* [TASK INSTRUCTIONS]
Print only the lines below from the one with "align-items: center ->" to the one with "height: 67px ->", both included, exactly as they stand. Leave pictures out.

* [LISTED RECORDS]
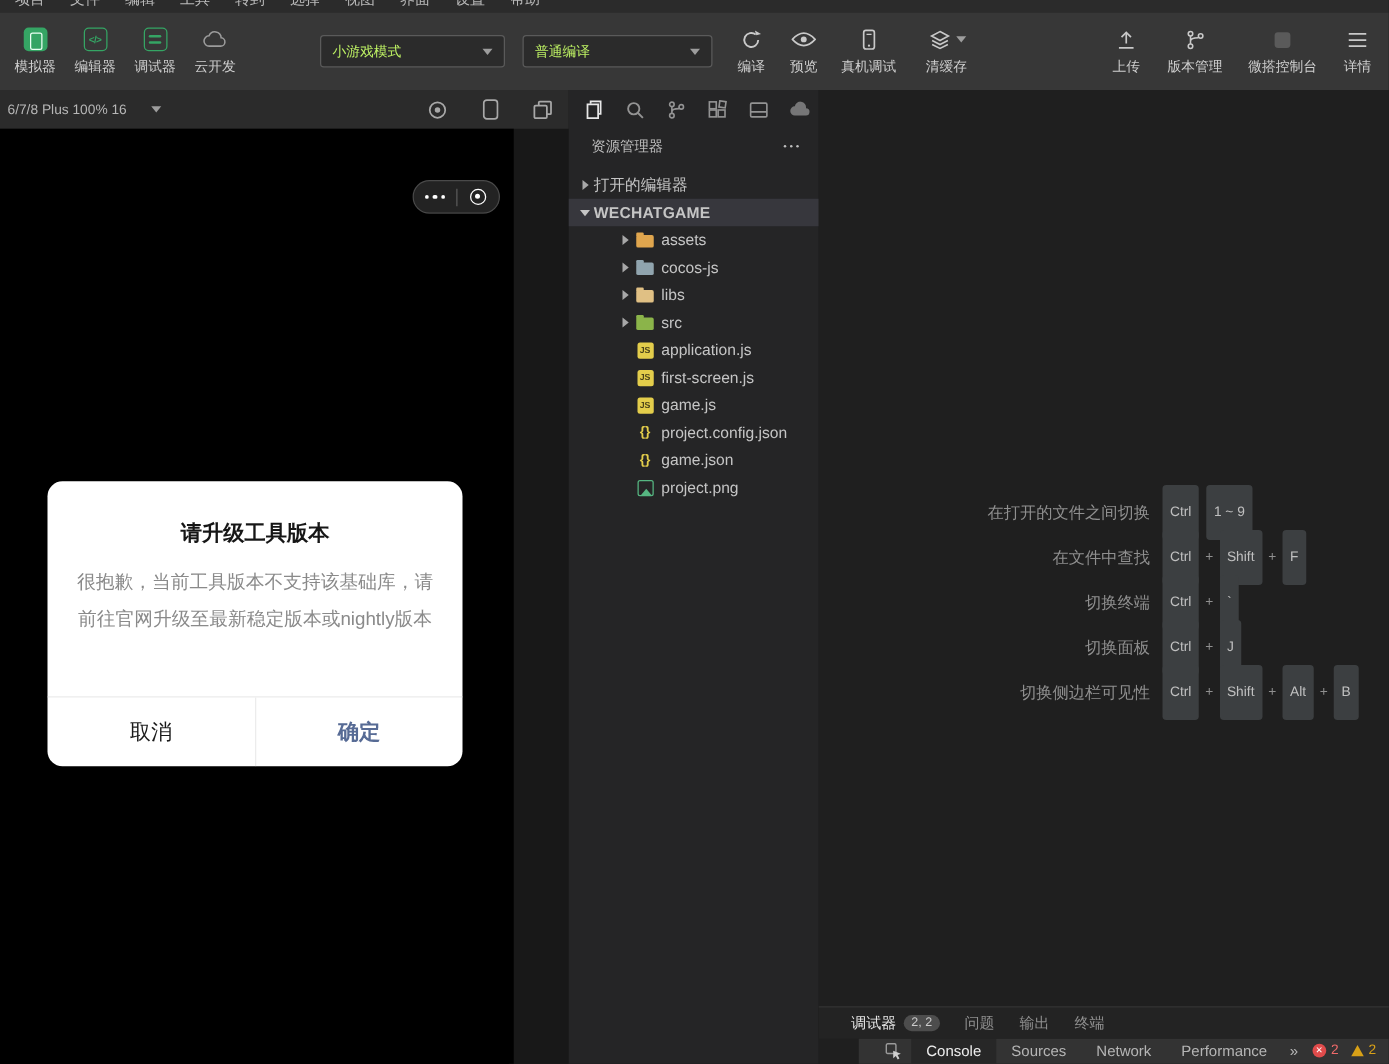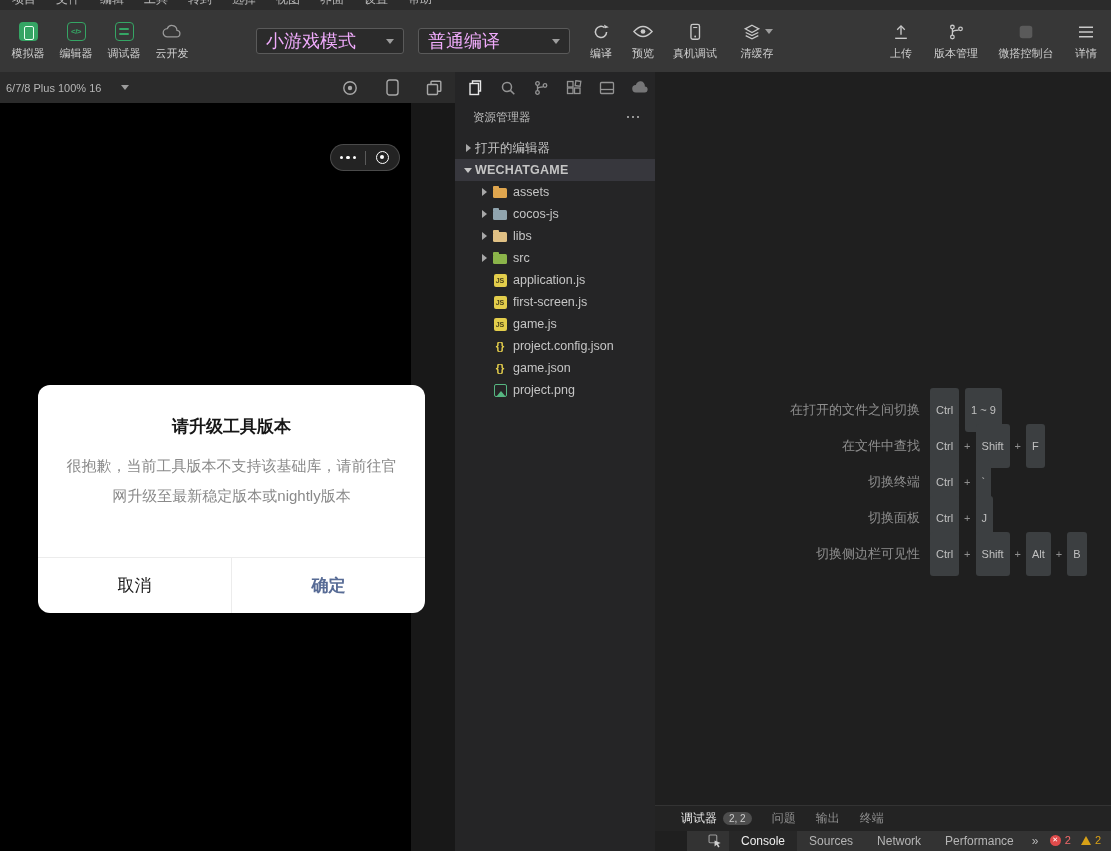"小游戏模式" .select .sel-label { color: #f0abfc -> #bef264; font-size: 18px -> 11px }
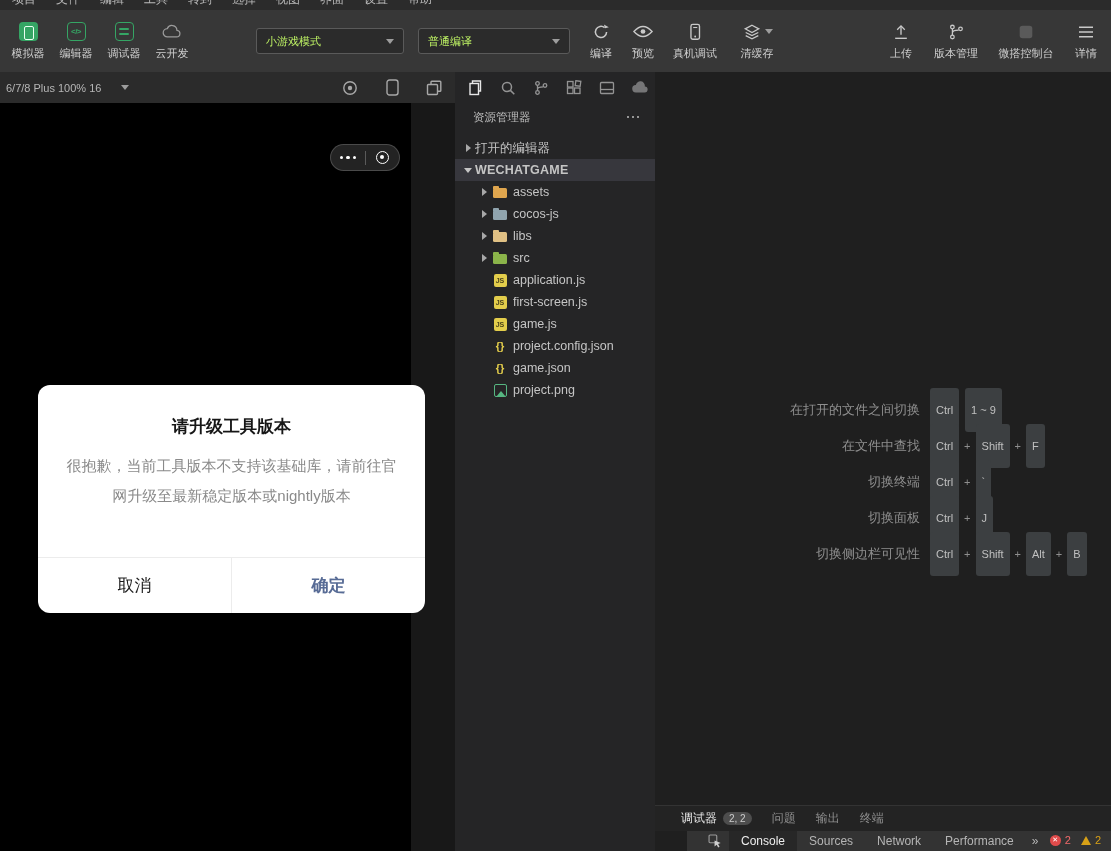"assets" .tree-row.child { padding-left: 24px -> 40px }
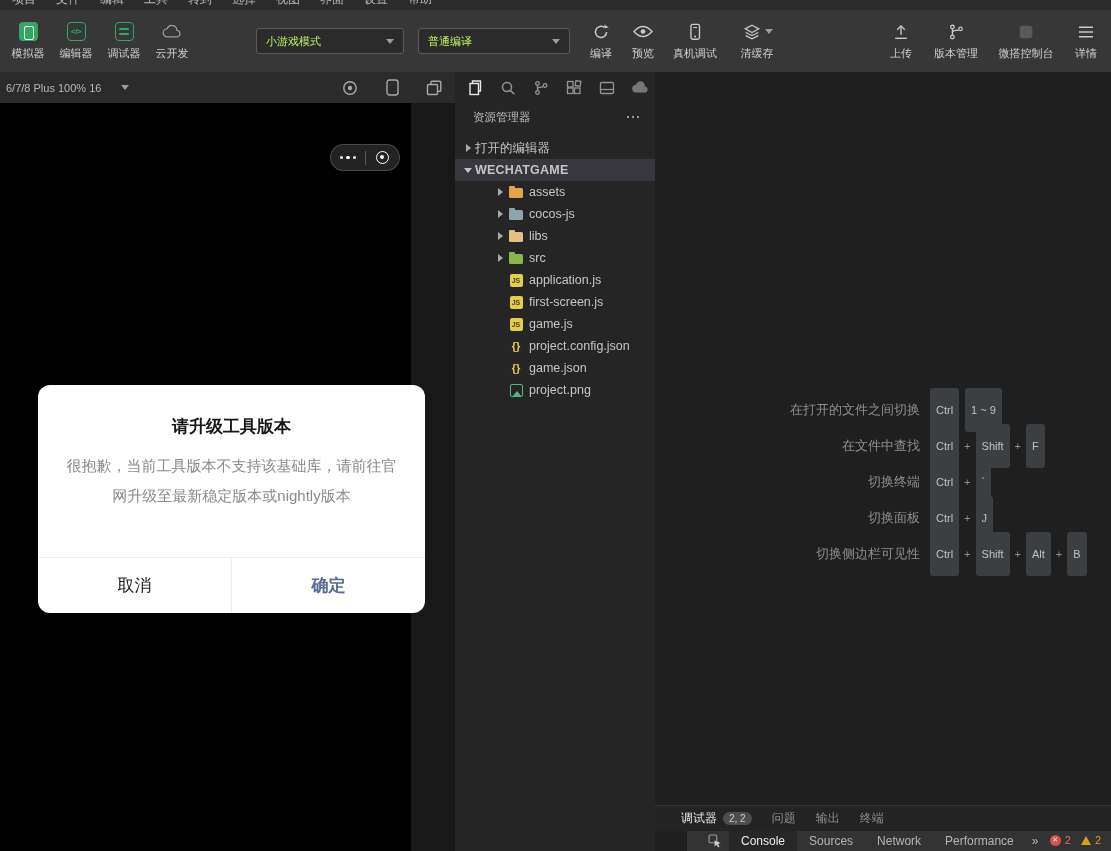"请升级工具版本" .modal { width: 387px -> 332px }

--

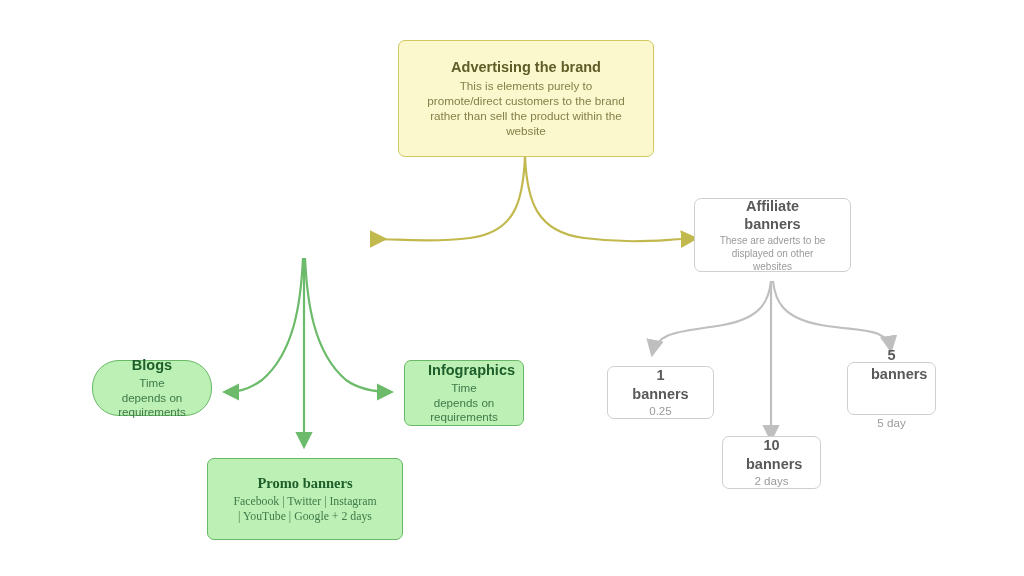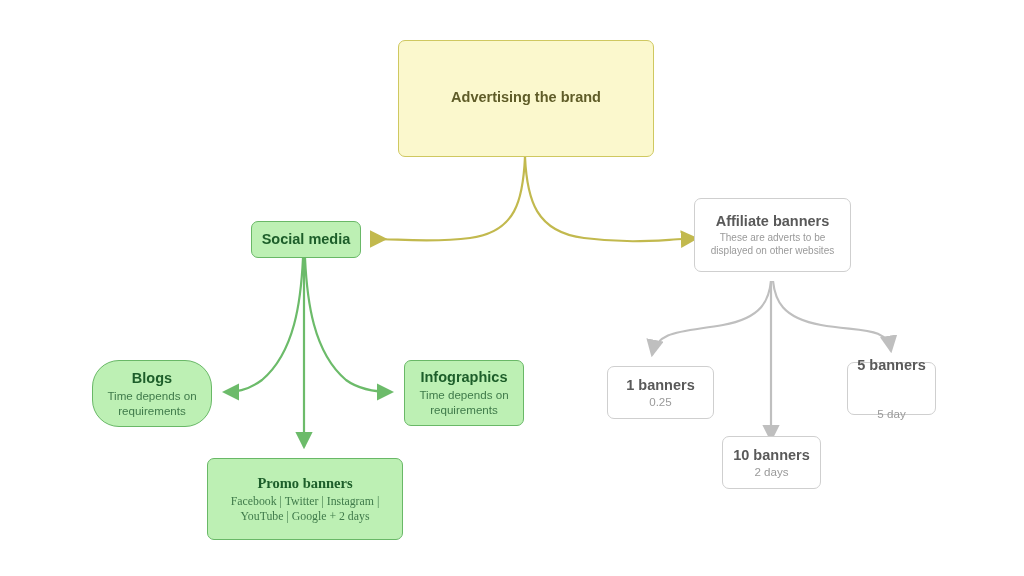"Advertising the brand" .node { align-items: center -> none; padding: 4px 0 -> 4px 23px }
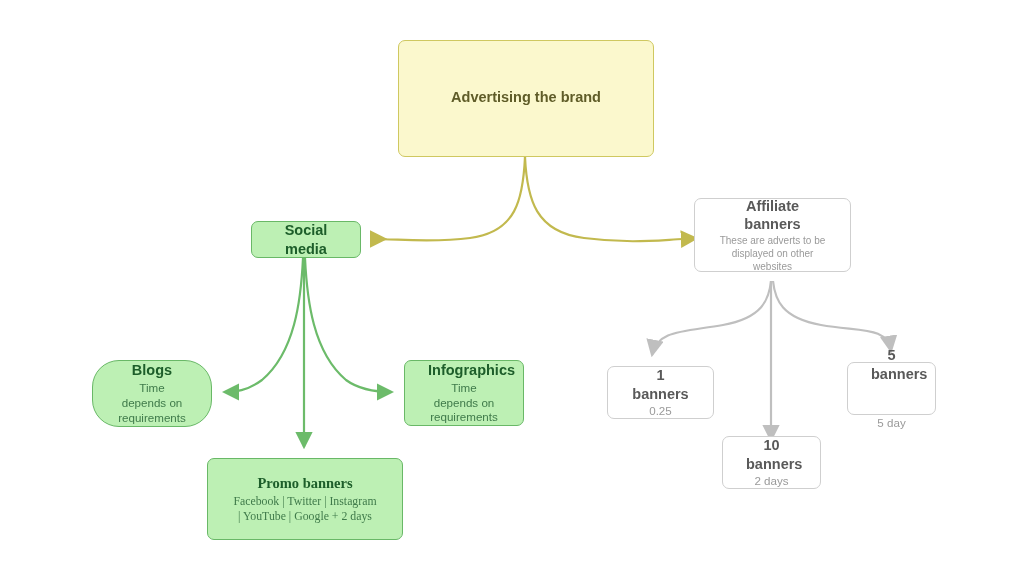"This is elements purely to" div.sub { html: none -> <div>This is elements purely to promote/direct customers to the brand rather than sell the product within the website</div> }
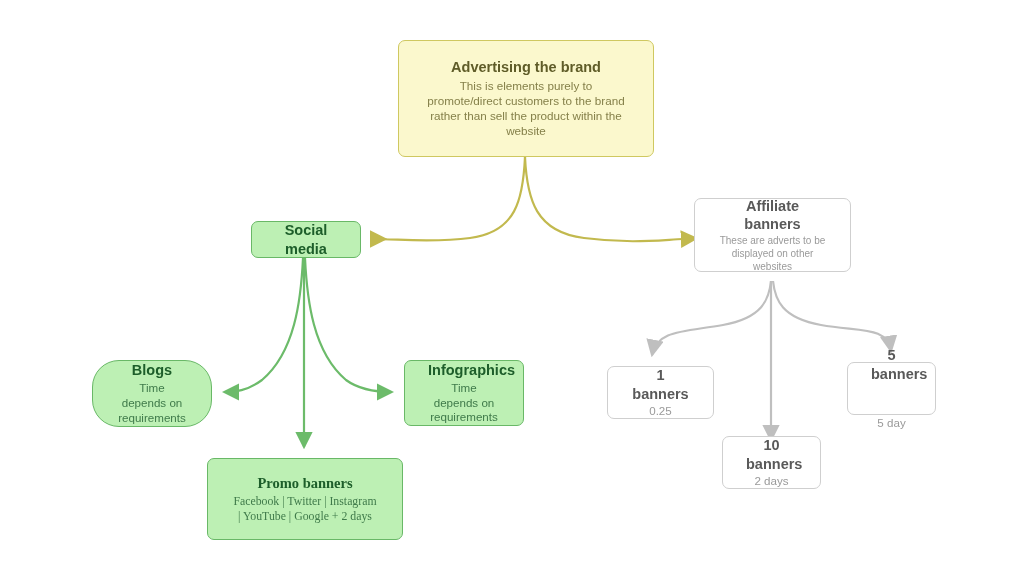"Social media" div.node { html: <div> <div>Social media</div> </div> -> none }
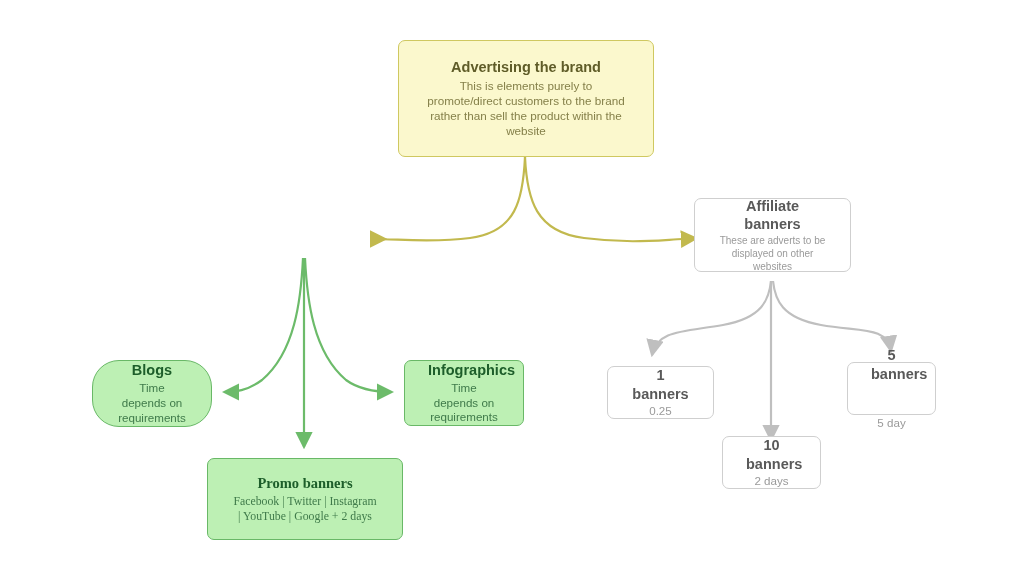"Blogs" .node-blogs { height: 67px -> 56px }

--

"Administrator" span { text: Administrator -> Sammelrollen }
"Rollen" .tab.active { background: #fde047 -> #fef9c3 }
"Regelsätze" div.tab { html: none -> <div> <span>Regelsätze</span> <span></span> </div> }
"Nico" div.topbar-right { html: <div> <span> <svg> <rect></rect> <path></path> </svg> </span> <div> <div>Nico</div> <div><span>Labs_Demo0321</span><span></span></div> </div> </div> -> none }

* [SOLUTION BELOW]
"Advertising the brand" .node { align-items: center -> none; padding: 4px 0 -> 4px 23px }
"This is elements purely to" div.sub { html: none -> <div>This is elements purely to promote/direct customers to the brand rather than sell the product within the website</div> }
"Social media" div.node { html: <div> <div>Social media</div> </div> -> none }
"Blogs" .node-blogs { height: 67px -> 56px }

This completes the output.